You know how jobs want you to do the work of the next level for a while before they give you the promotion? Well, a lot of men are like that too. Somehow, it’s easier for us to start looking for a better job and/or tell the job to kiss it than it is for us to do with our significant others. It’s completely understandable. There are no emotional ties to our jobs (for the most part) and it’s easier to see the benefits of going elsewhere. With our men it’s a different ball game and it’s hard to even identify when we’re overextending for them. So, in case you’re wondering, here are 9 signs that you may be overextending as a girlfriend.
Sis, if you’re bending over backward and somehow, he doesn’t see your sacrifices, this is a capital case of overextending! You and/or your efforts are virtually invisible to this man. He’s either too wrapped up in himself to acknowledge you or he just doesn’t care. Appreciation or the lack thereof speaks volumes.
You wouldn’t be able to keep up what you’re doing as a wife.
You’ve set some pretty high standards as a girlfriend and you know FULL well that you will NOT be doing all of these things as a wife. It could be something as simple as staying in shape or something major like paying his bills and/or supporting him. Don’t start what you can’t finish! If you’re not interested in making something a habit, don’t introduce it into the relationship as an “amenity” of dating you.
Other people can see an imbalance.
When we’re in the “thick of love”, we can’t see the obvious flaws in our partner and/or our relationship. We’ve all been quick to label concerned friends or family members potential haters when they mention anything imperfect about our mate. The truth is, from the outside looking in, they most assuredly can see some things that you can’t. Pointing out imbalances or negative attributes doesn’t make them a hater any more than they are a concerned loved-one.
Your needs aren’t being met.
When you’re really honest with yourself, you know that your needs aren’t being met by this guy. Meanwhile, you’re doing all you can to meet his needs. This isn’t a matter of “oh, but he’s trying”. Are your needs currently being met? If the answer is anything other than yes, that’s something to think about. You should be with someone capable of meeting your needs.

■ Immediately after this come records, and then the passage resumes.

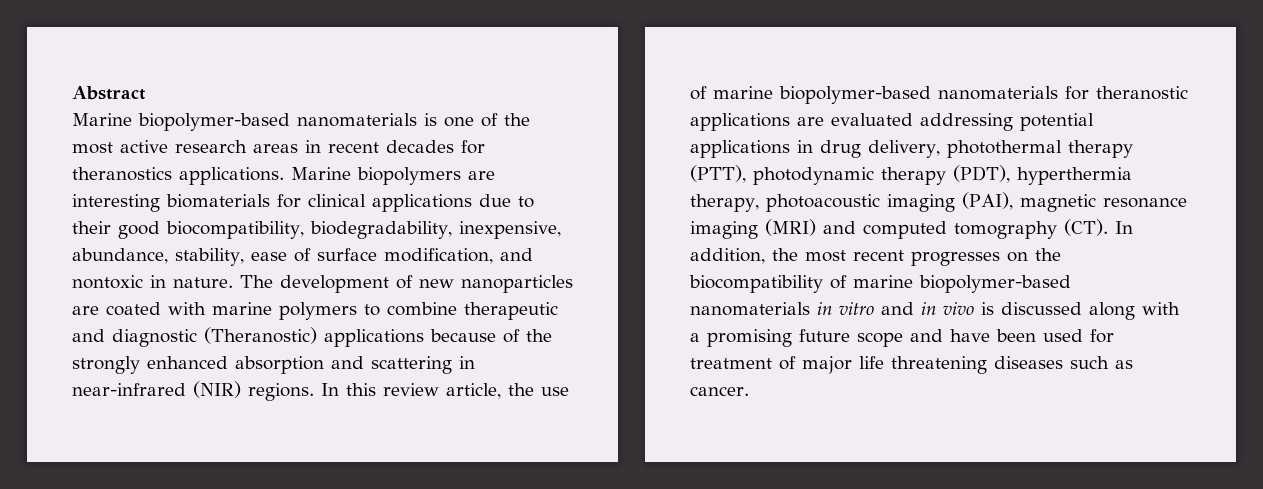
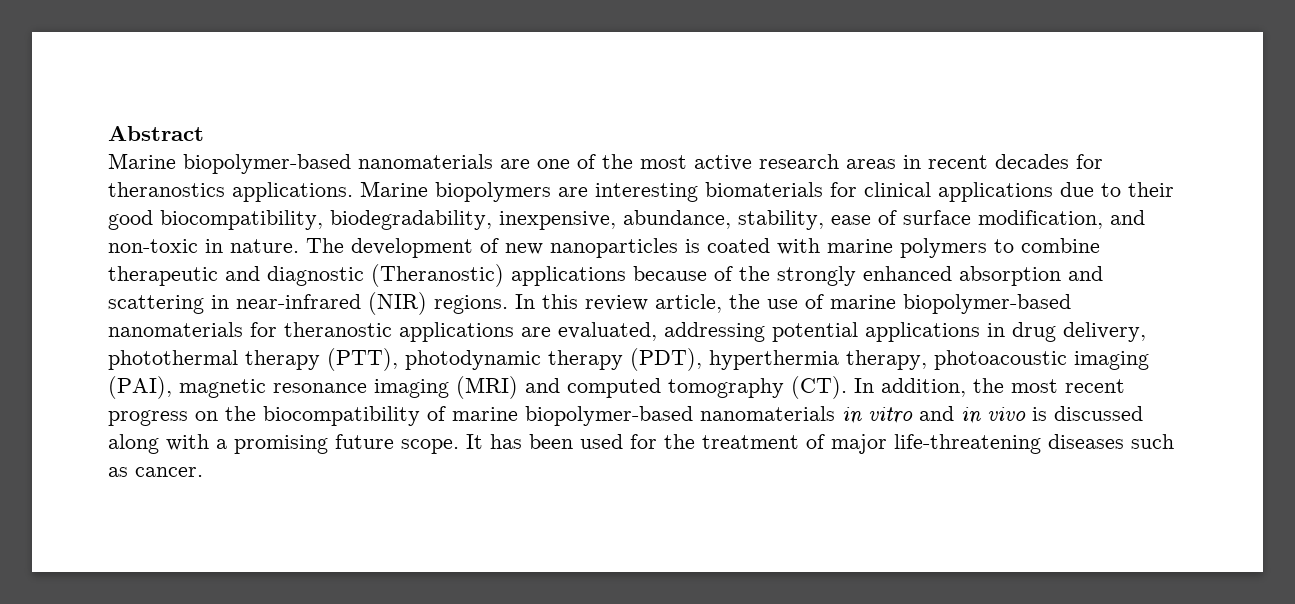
- Marine biopolymer-based nanomaterials is one of the most active research areas in recent decades for theranostics applications.
+ Marine biopolymer-based nanomaterials are one of the most active research areas in recent decades for theranostics applications.
- Marine biopolymers are interesting biomaterials for clinical applications due to their good biocompatibility, biodegradability, inexpensive, abundance, stability, ease of surface modification, and nontoxic in nature.
+ Marine biopolymers are interesting biomaterials for clinical applications due to their good biocompatibility, biodegradability, inexpensive, abundance, stability, ease of surface modification, and non-toxic in nature.
- The development of new nanoparticles are coated with marine polymers to combine therapeutic and diagnostic (Theranostic) applications because of the strongly enhanced absorption and scattering in near-infrared (NIR) regions.
+ The development of new nanoparticles is coated with marine polymers to combine therapeutic and diagnostic (Theranostic) applications because of the strongly enhanced absorption and scattering in near-infrared (NIR) regions.
- In this review article, the use of marine biopolymer-based nanomaterials for theranostic applications are evaluated addressing potential applications in drug delivery, photothermal therapy (PTT), photodynamic therapy (PDT), hyperthermia therapy, photoacoustic imaging (PAI), magnetic resonance imaging (MRI) and computed tomography (CT). In addition, the most recent progresses on the biocompatibility of marine biopolymer-based nanomaterials in vitro and in vivo is discussed along with a promising future scope and have been used for treatment of major life threatening diseases such as cancer.
+ In this review article, the use of marine biopolymer-based nanomaterials for theranostic applications are evaluated, addressing potential applications in drug delivery, photothermal therapy (PTT), photodynamic therapy (PDT), hyperthermia therapy, photoacoustic imaging (PAI), magnetic resonance imaging (MRI) and computed tomography (CT). In addition, the most recent progress on the biocompatibility of marine biopolymer-based nanomaterials in vitro and in vivo is discussed along with a promising future scope. It has been used for the treatment of major life-threatening diseases such as cancer.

You place his happiness above yours.
I cringe at this thought, but I see it happen so often. Us good girls fall in love and start to put his feelings before our own. If caring for his feelings is causing you to disregard your own, it’s not a good fit. If you must emotionally deny yourself to be with him, it’s time to go walk in your happiness. If you’re not happy, there’s no way you can keep someone else happy! The relationship will most assuredly be doomed in this situation.
It’s impacting your self-care regimen.
If you’re skipping basic hygiene or dialing back on those things you do to find your happy place, you’re doing too much as a girlfriend. Overreaching for him to the detriment of your self-care is out of control! That’s never an option.
It’s a financial strain.
Girl… preserve your coins and your credit! You were not put on this earth to be anyone’s sugar mama. You also were placed here to abandon all hopes of being financially stable to prove your love to a man. No ma’am! You should not be trying to buy your way into anyone’s heart. If he doesn’t value you without monetary gifts/gain, he can kick rocks (wearing open toe sandals).
You’re replacing professional help that he needs.
It’s a romantic thought to be a man’s everything, but there are certain professional roles you should NEVER try to play. If your man needs mental assistance or counseling, you are not certified to do this and should never position yourself to try. If anything, get him the help that he needs.
You pride yourself on being a “ride or die”.
Listen, taking charges for a man and/or doing crimes with him are obvious things that should scratch you right off of the “ride or die” list. However, those things that aren’t as legally serious could still be very detrimental to you. While it may be labeled as normal, riding through constant infidelity and/or abuse is NOT the wave. There’s no need to be a ride or die for a man who would push you under the car or has other “passengers”. Get out!
So, if you’ve skimmed these 9 signs and found yourself in more than a few, you’re not alone. It’s probably more common than not for women to overextend themselves as a girlfriend in hopes of being upgraded to a wife. While it’s not completely problematic, we shouldn’t be the ONLY ones auditioning for the role of a lifetime in these situations. Take the advice and dial it back accordingly.